> **What to produce**
Each line in the records below, from the one that contains "[49,440,87,448] creates ->" to the one that contains "[158,803,196,815] simply -> (213, 557) none", should be reproduced exactly, the first and last included.

> **Dataset records**
Segment Open

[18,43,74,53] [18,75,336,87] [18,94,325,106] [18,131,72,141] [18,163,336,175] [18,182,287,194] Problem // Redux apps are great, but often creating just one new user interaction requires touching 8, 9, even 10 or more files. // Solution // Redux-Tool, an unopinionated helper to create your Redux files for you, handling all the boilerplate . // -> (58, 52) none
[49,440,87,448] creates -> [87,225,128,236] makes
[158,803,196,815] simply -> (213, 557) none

Segment Closed
Segment Open

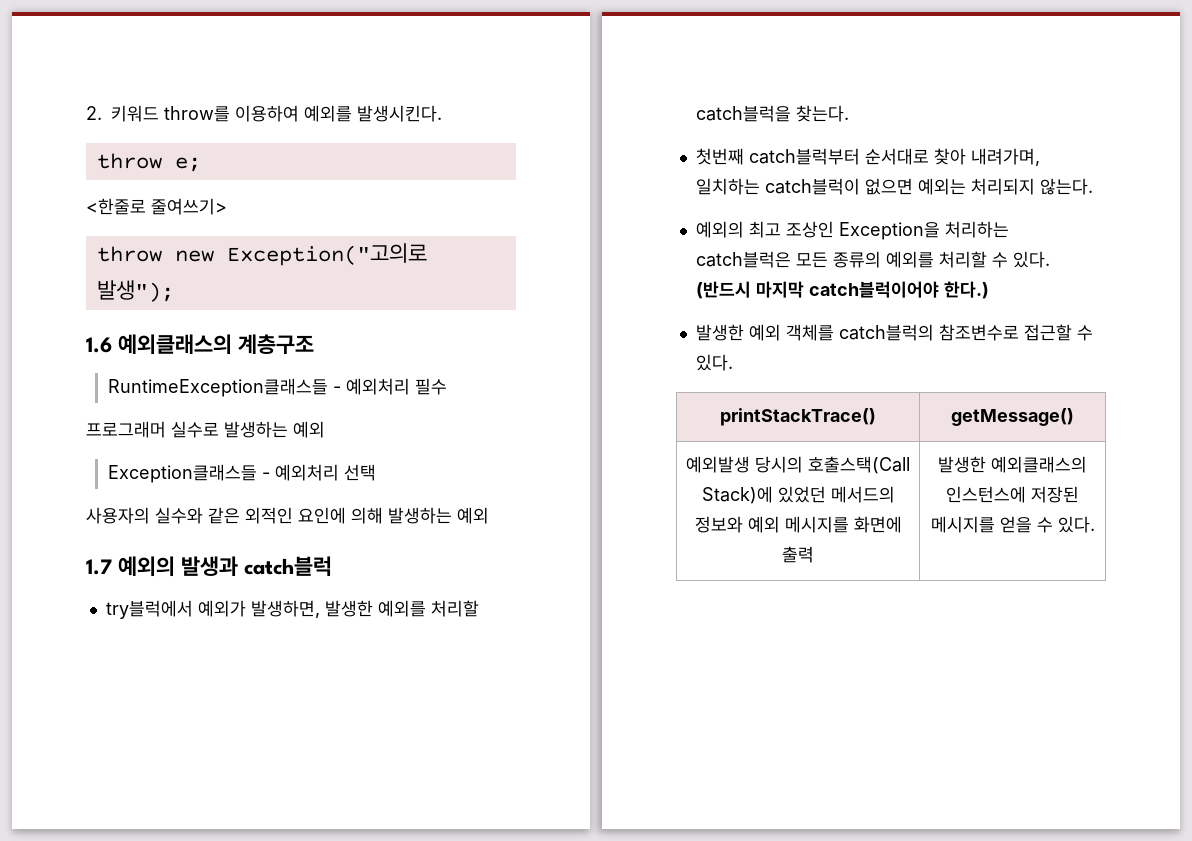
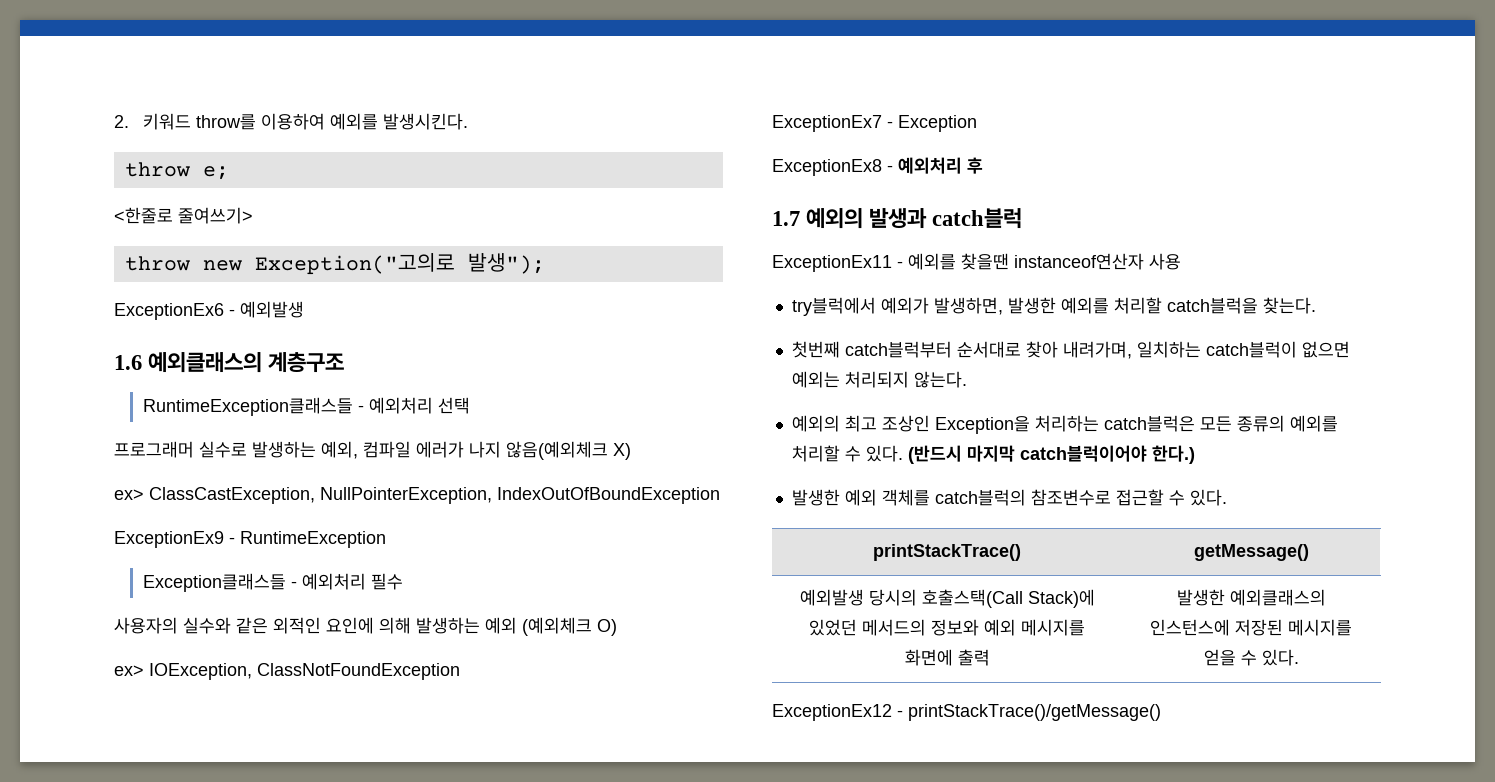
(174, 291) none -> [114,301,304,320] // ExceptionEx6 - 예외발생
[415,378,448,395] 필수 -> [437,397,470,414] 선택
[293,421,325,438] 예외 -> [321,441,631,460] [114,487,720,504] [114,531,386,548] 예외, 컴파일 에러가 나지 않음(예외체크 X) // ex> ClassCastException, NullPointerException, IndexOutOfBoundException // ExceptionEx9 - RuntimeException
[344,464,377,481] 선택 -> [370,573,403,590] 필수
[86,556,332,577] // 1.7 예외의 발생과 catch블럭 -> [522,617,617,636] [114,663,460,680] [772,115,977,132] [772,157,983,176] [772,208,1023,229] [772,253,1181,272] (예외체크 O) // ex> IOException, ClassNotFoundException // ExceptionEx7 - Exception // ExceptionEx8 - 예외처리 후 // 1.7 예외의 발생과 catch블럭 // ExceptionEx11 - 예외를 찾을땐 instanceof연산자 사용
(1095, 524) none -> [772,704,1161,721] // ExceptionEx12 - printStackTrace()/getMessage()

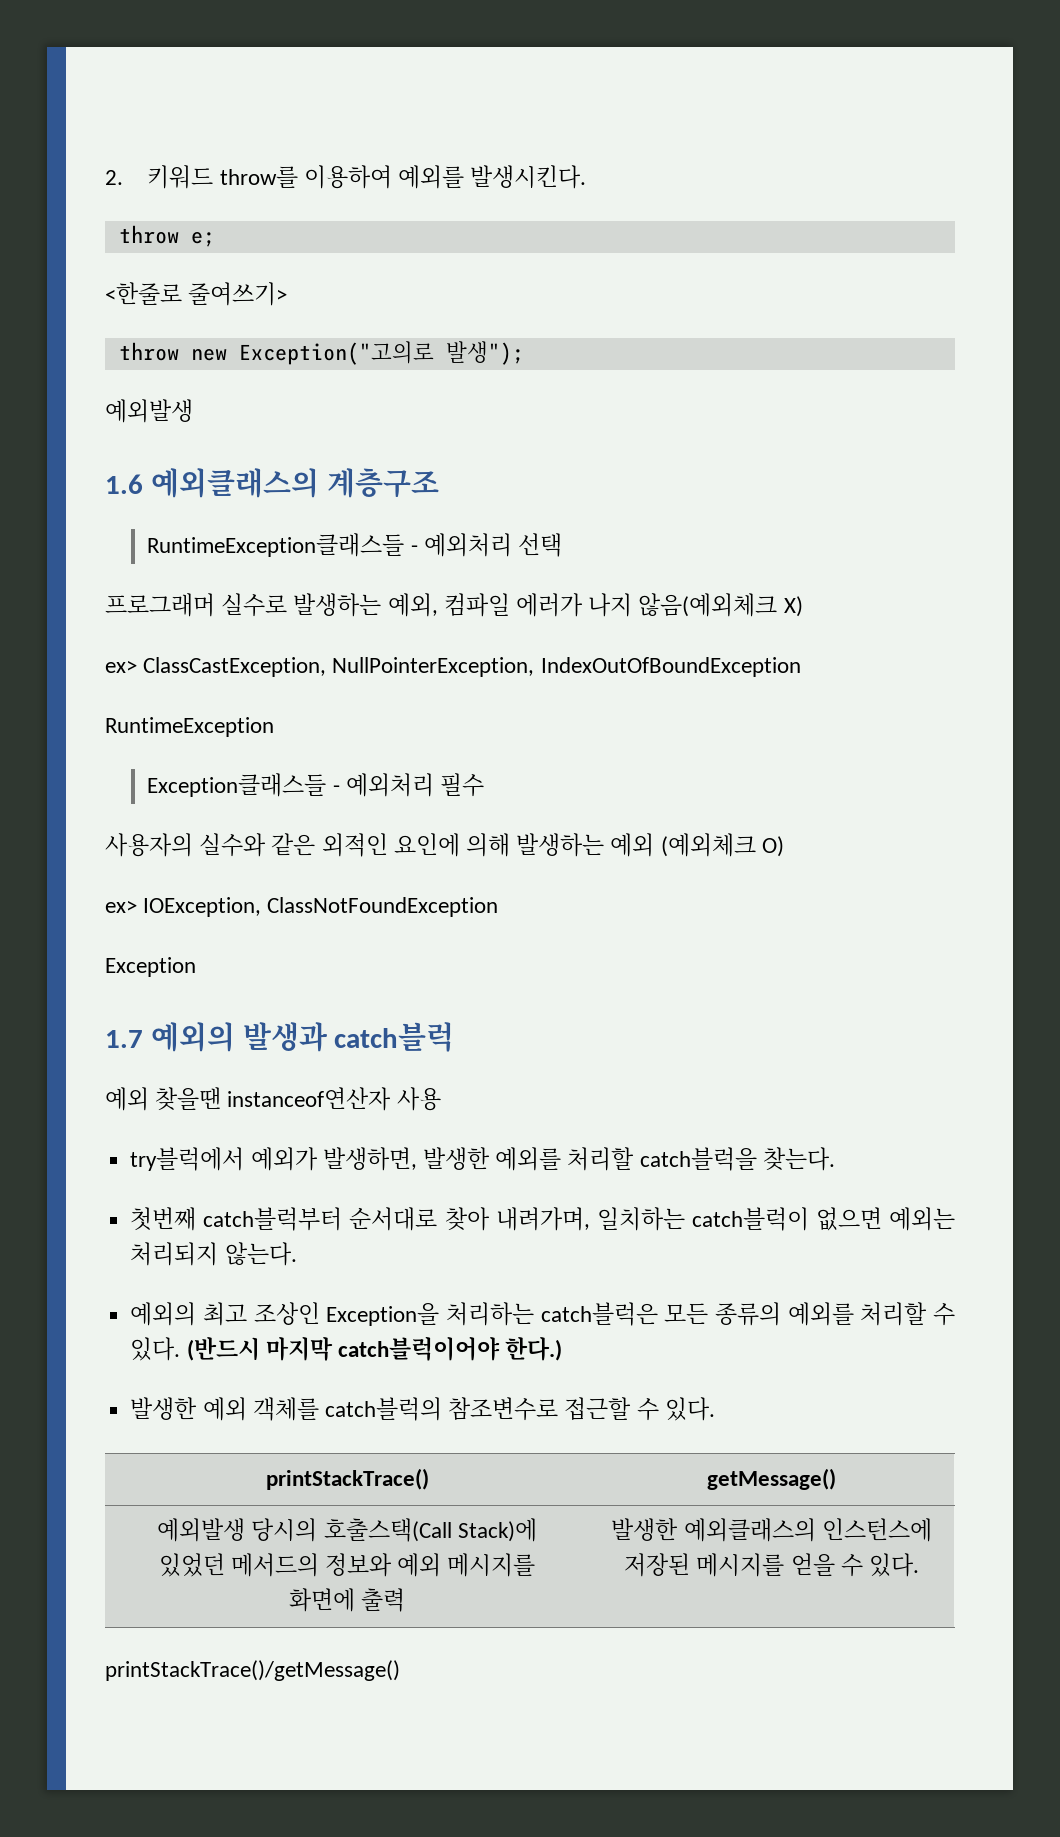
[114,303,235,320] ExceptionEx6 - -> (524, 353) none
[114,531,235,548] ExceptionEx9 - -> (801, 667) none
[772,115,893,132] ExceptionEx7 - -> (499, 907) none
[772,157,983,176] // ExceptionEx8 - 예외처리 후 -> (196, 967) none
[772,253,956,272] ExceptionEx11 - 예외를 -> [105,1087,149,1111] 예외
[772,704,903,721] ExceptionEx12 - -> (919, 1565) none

Segment Closed

> **Result of the task**
[49,440,87,448] creates -> [87,225,128,236] makes
[158,803,196,815] simply -> (213, 557) none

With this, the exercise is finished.